Arcelor Mittal di Piombino, Simoncini: «La Regione lavora per l’accordo di programma»

Anche sul futuro di questo stabilimento si gioca la partita che riguarda la siderurgia

[22 aprile 2014]

L’assessore regionale al Lavoro e attività produttive, Gianfranco Simoncini (nella foto), durante l’incontro tenutosi oggi nella sede Arcelor Mittal di Piombino, ha detto che «anche sul futuro dello stabilimento Arcelor Mittal si gioca la partita che riguarda la siderurgia a Piombino e per la Regione Toscana l’attenzione alla vicenda dell’ex Magona è massima».

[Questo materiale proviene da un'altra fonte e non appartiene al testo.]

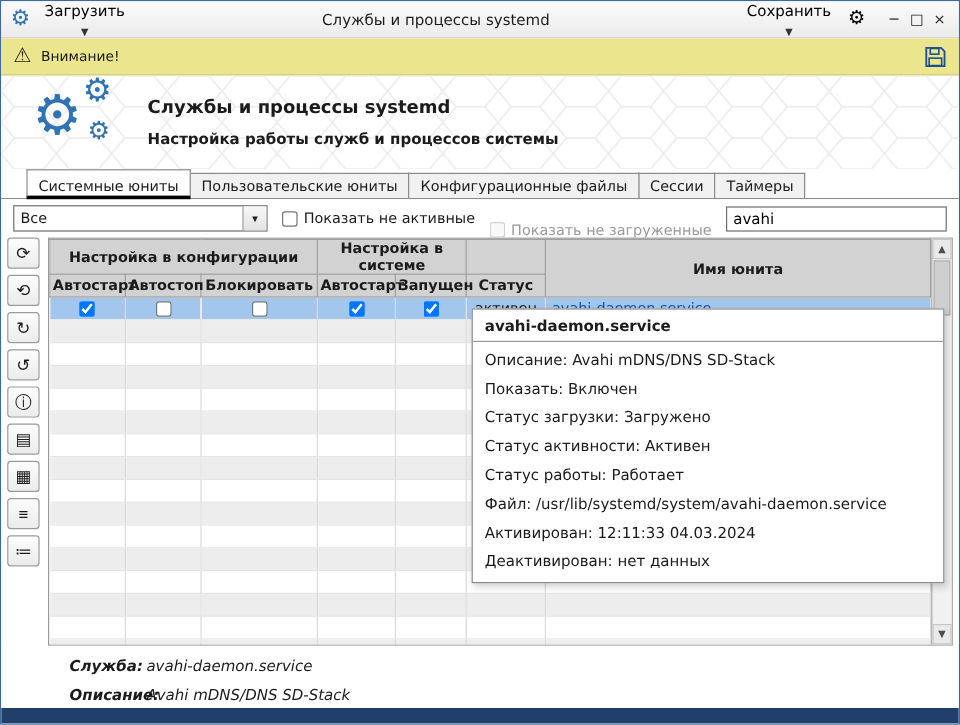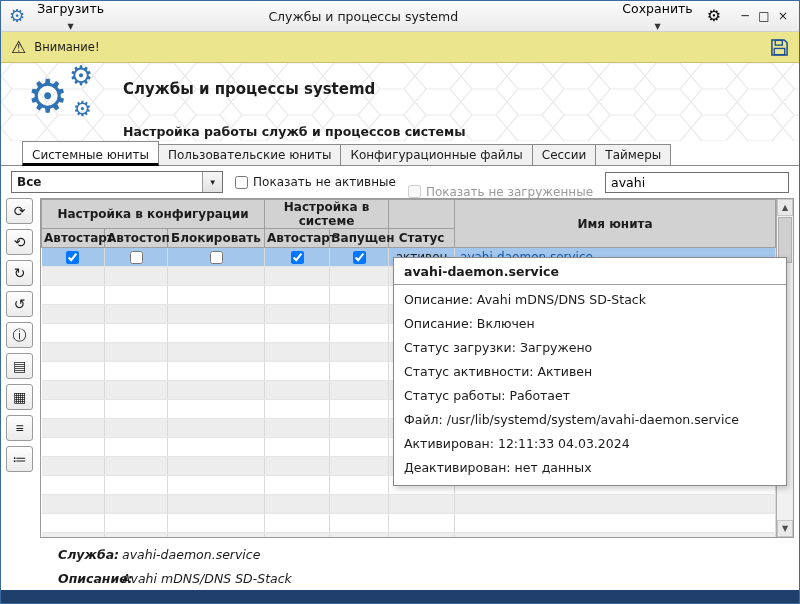"Настройка работы служб и процессов" .hero-sub { margin-top: 26px -> 10px }
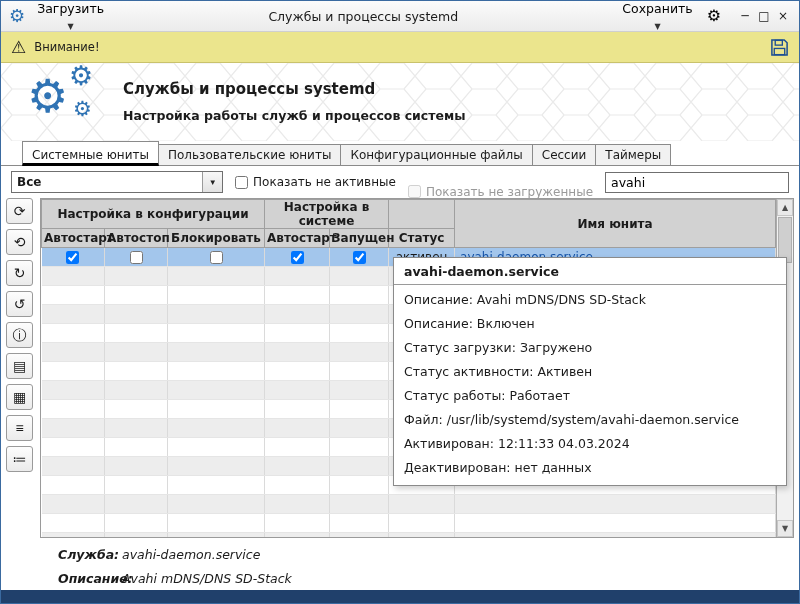"Все" .dropdown-value { font-weight: bold -> none }
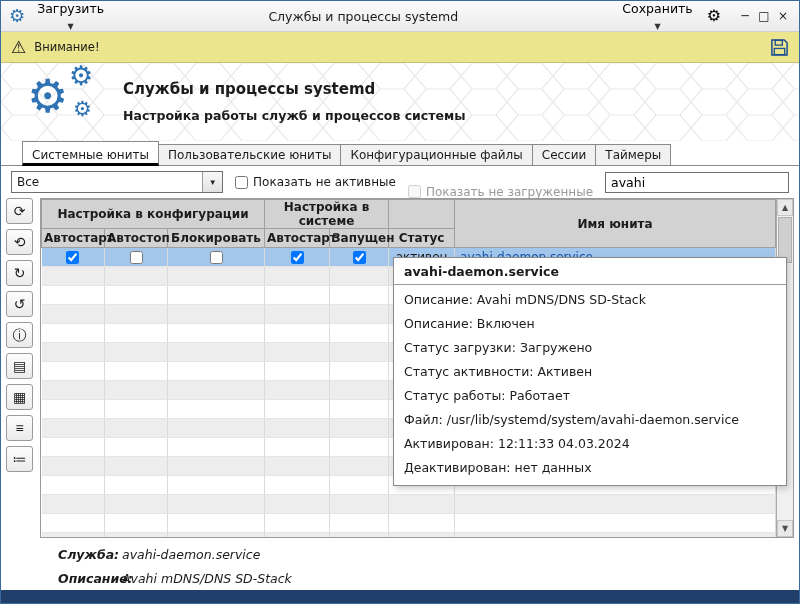"Описание: Включен" div.tooltip-line { text: Описание -> Показать }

Erano stati i lavoratori a chiedere la riunione del tavolo per fare il punto su una situazione che, a molti mesi dall’applicazione dei contratti di solidarietà per 320 dipendenti, è ancora incerta e li preoccupa molto.

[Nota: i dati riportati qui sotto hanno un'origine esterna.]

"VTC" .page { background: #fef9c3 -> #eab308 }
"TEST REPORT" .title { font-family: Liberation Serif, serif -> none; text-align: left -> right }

Simoncini, all’incontro cui hanno partecipato il sindaco della città, Giani Anselmi, l’assessore provinciale al lavoro e i rappresentati dei sindacati, ha ribadito che «in un quadro di forte tensione sociale come quella che si sta vivendo a Piombino, il mantenimento dell’attività di Mittal ha un’importanza decisiva, anche per la dimensione della azienda (560 lavoratori). Per questo la Regione è impegnata a sostenere con tutti gli strumenti a sua disposizione l’attività produttiva dell’azienda. Ha quindi non solo riconfermato il contributo regionale del 15 per cento per integrare i salari di solidarietà, ma anche auspicato che Arcelor Mittal possa avvalersi delle possibilità che aprirà il bando su ricerca e sviluppo che verrà aperto tra breve. La Regione lavora perché il futuro di Arcelor Mittal trovi posto nell’accordo di programma per Piombino che si sta discutendo in queste ore. Due soprattutto, le questioni che riguardano la Magona e a cui l’accordo potrebbe dare positiva risposta: l’abbattimento dei costi energetici e la decontribuzione per i contratti di solidarietà».

L’assessore regionale ha ribadito la piena disponibilità a riconvocare il tavolo Arcelor Mittal ogni volta che ne verrà fatta richiesta dai soggetti interessati.